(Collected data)
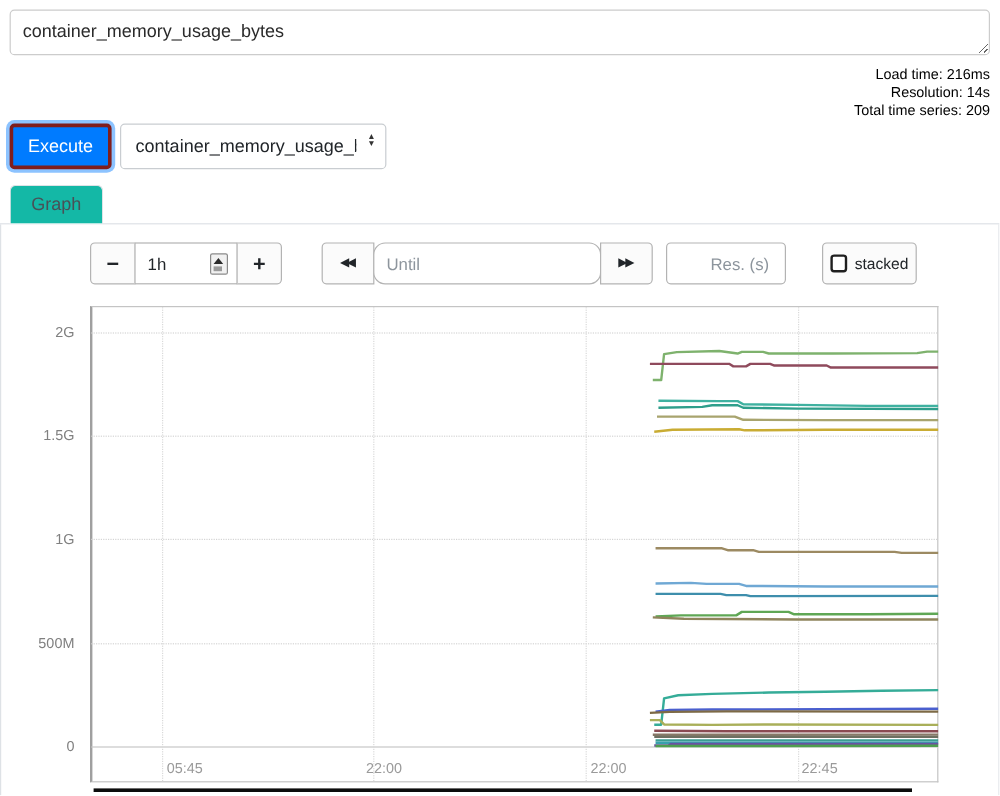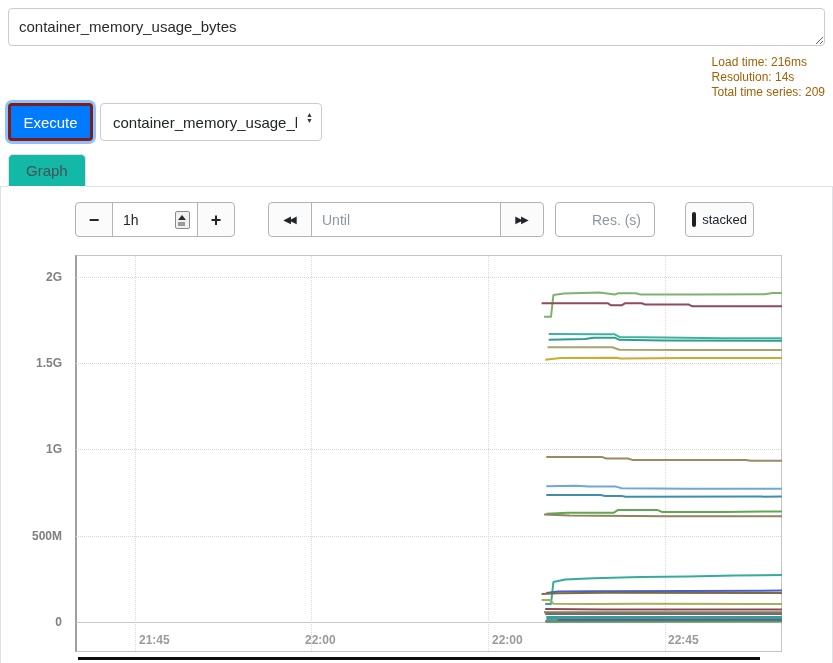--- a/index.html
+++ b/index.html
@@ -16,8 +16,8 @@
     line-height:18px; overflow:hidden;
   }
   
-  .stats { position:absolute; right:8px; top:55px; 
-    font-size:12px; line-height:15px; color:#a16207; }
+  .stats { position:absolute; right:8px; top:55px; text-align:right;
+    font-size:12px; line-height:15px; color:#000000; }
   
   .execute-btn {
     position:absolute; left:8px; top:103px; width:85px; height:38px;

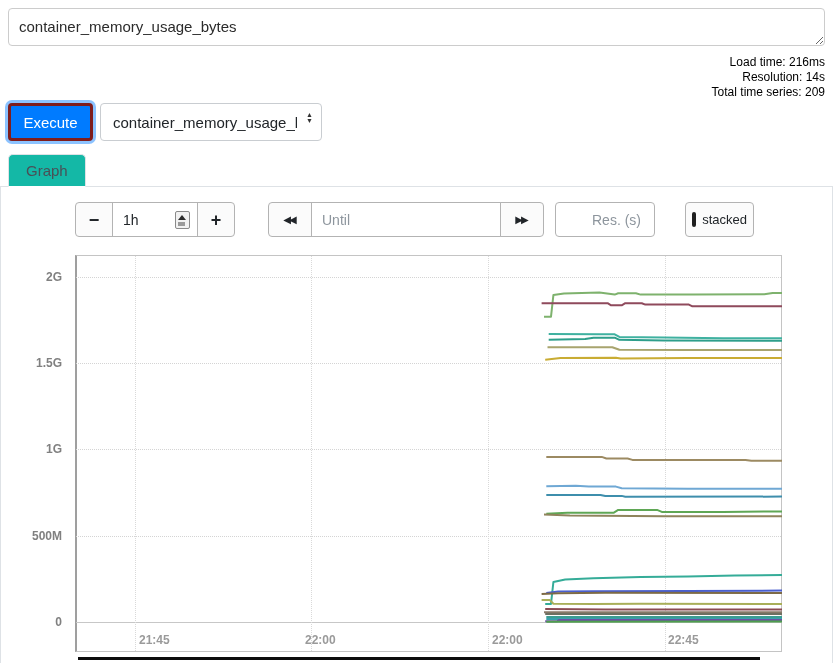--- a/index.html
+++ b/index.html
@@ -53,7 +53,7 @@
   .ctl-btn { cursor:pointer; display:flex; align-items:center; justify-content:center; }
   .ctl-input { background:#fff; padding:0 10px; outline:none; }
   .ctl-input::placeholder { color:#8d959d; }
-  .grp > * { margin-left:-1px; }
+  .grp > * { margin-left:-1px;border-radius:10px; }
   .grp > *:first-child { margin-left:0; border-radius:4px 0 0 4px; }
   .grp > *:last-child { border-radius:0 4px 4px 0; }
   .bold-glyph { font-weight:bold; font-size:18px; line-height:1; }

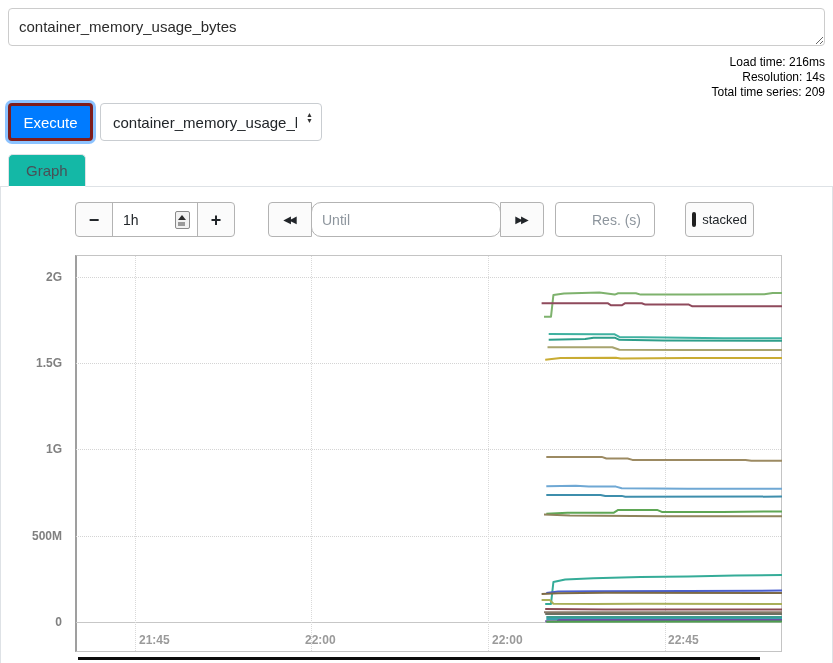--- a/index.html
+++ b/index.html
@@ -67,7 +67,7 @@
   .spin-icon::after { content:""; position:absolute; left:2px; bottom:2px;
     width:7px; height:4px; background:#9a9a9a; }
   .res-input { position:absolute; left:555px; top:202px; width:100px; border-radius:4px;padding-left:36px; }
-  .stacked-btn { position:absolute; left:685px; top:202px; width:69px; border-radius:4px;
+  .stacked-btn { position:absolute; left:685px; top:202px; width:79px; border-radius:4px;
     gap:6px; font-size:13px; }
   .checkbox-square { width:11px; height:11px; border:2px solid #1f1f1f; border-radius:3px;
     background:#fff; display:inline-block; }

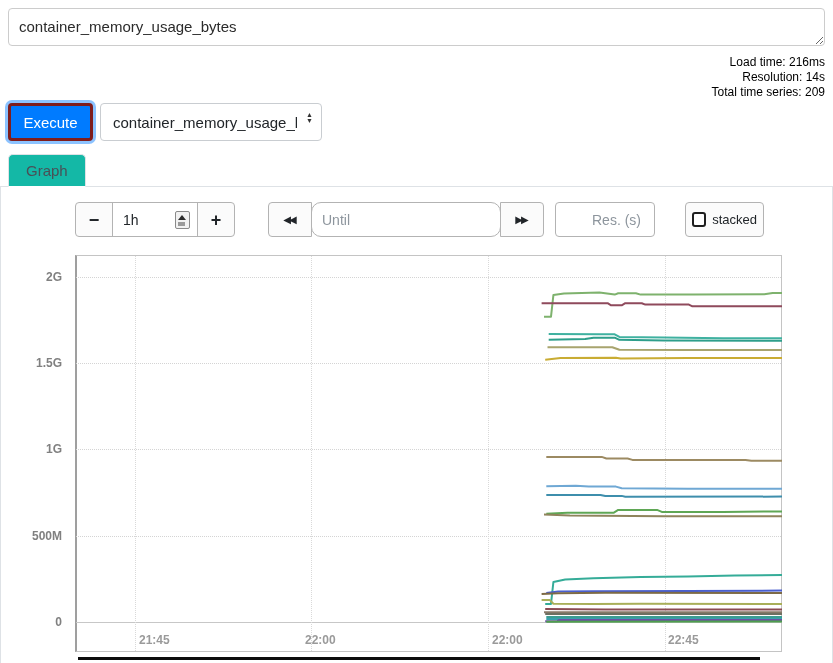--- a/index.html
+++ b/index.html
@@ -72,7 +72,7 @@
   .checkbox-square { width:11px; height:11px; border:2px solid #1f1f1f; border-radius:3px;
     background:#fff; display:inline-block; }
   
-  .chart { position:absolute; left:0; top:0; width:723px; height:663px; pointer-events:none;font-weight:bold; }
+  .chart { position:absolute; left:0; top:0; width:723px; height:663px; pointer-events:none; }
   .plot-frame { position:absolute; left:75px; top:255px; width:707px; height:397px;
     box-sizing:border-box; border:1px solid #c4c4c4; border-left:2px solid #9f9f9f; background:#fff; }
   .gridline-h { position:absolute; left:76px; width:705px; height:0;

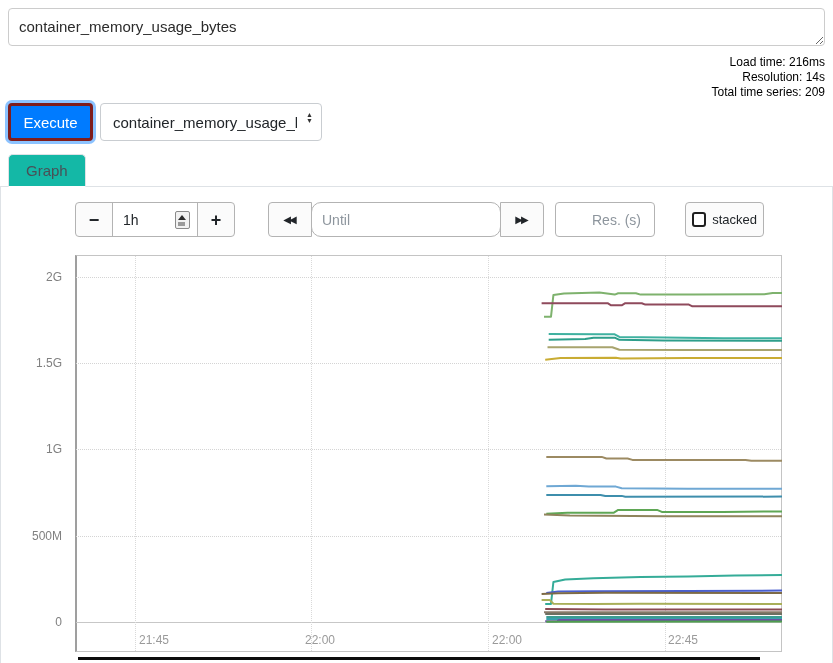--- a/index.html
+++ b/index.html
@@ -165,7 +165,7 @@
     <span class="ylabel" style="top:529px;">500M</span>
     <span class="ylabel" style="top:615px;">0</span>
 
-    <span class="xlabel" style="left:139px;">21:45</span>
+    <span class="xlabel" style="left:139px;">05:45</span>
     <span class="xlabel" style="left:305px;">22:00</span>
     <span class="xlabel" style="left:492px;">22:00</span>
     <span class="xlabel" style="left:668px;">22:45</span>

Task »
Set down the data again, exactly, without images.

Output for this exercise »
--- a/index.html
+++ b/index.html
@@ -16,8 +16,8 @@
     line-height:18px; overflow:hidden;
   }
   
-  .stats { position:absolute; right:8px; top:55px; 
-    font-size:12px; line-height:15px; color:#a16207; }
+  .stats { position:absolute; right:8px; top:55px; text-align:right;
+    font-size:12px; line-height:15px; color:#000000; }
   
   .execute-btn {
     position:absolute; left:8px; top:103px; width:85px; height:38px;

--- a/index.html
+++ b/index.html
@@ -53,7 +53,7 @@
   .ctl-btn { cursor:pointer; display:flex; align-items:center; justify-content:center; }
   .ctl-input { background:#fff; padding:0 10px; outline:none; }
   .ctl-input::placeholder { color:#8d959d; }
-  .grp > * { margin-left:-1px; }
+  .grp > * { margin-left:-1px;border-radius:10px; }
   .grp > *:first-child { margin-left:0; border-radius:4px 0 0 4px; }
   .grp > *:last-child { border-radius:0 4px 4px 0; }
   .bold-glyph { font-weight:bold; font-size:18px; line-height:1; }

--- a/index.html
+++ b/index.html
@@ -67,7 +67,7 @@
   .spin-icon::after { content:""; position:absolute; left:2px; bottom:2px;
     width:7px; height:4px; background:#9a9a9a; }
   .res-input { position:absolute; left:555px; top:202px; width:100px; border-radius:4px;padding-left:36px; }
-  .stacked-btn { position:absolute; left:685px; top:202px; width:69px; border-radius:4px;
+  .stacked-btn { position:absolute; left:685px; top:202px; width:79px; border-radius:4px;
     gap:6px; font-size:13px; }
   .checkbox-square { width:11px; height:11px; border:2px solid #1f1f1f; border-radius:3px;
     background:#fff; display:inline-block; }

--- a/index.html
+++ b/index.html
@@ -72,7 +72,7 @@
   .checkbox-square { width:11px; height:11px; border:2px solid #1f1f1f; border-radius:3px;
     background:#fff; display:inline-block; }
   
-  .chart { position:absolute; left:0; top:0; width:723px; height:663px; pointer-events:none;font-weight:bold; }
+  .chart { position:absolute; left:0; top:0; width:723px; height:663px; pointer-events:none; }
   .plot-frame { position:absolute; left:75px; top:255px; width:707px; height:397px;
     box-sizing:border-box; border:1px solid #c4c4c4; border-left:2px solid #9f9f9f; background:#fff; }
   .gridline-h { position:absolute; left:76px; width:705px; height:0;

--- a/index.html
+++ b/index.html
@@ -165,7 +165,7 @@
     <span class="ylabel" style="top:529px;">500M</span>
     <span class="ylabel" style="top:615px;">0</span>
 
-    <span class="xlabel" style="left:139px;">21:45</span>
+    <span class="xlabel" style="left:139px;">05:45</span>
     <span class="xlabel" style="left:305px;">22:00</span>
     <span class="xlabel" style="left:492px;">22:00</span>
     <span class="xlabel" style="left:668px;">22:45</span>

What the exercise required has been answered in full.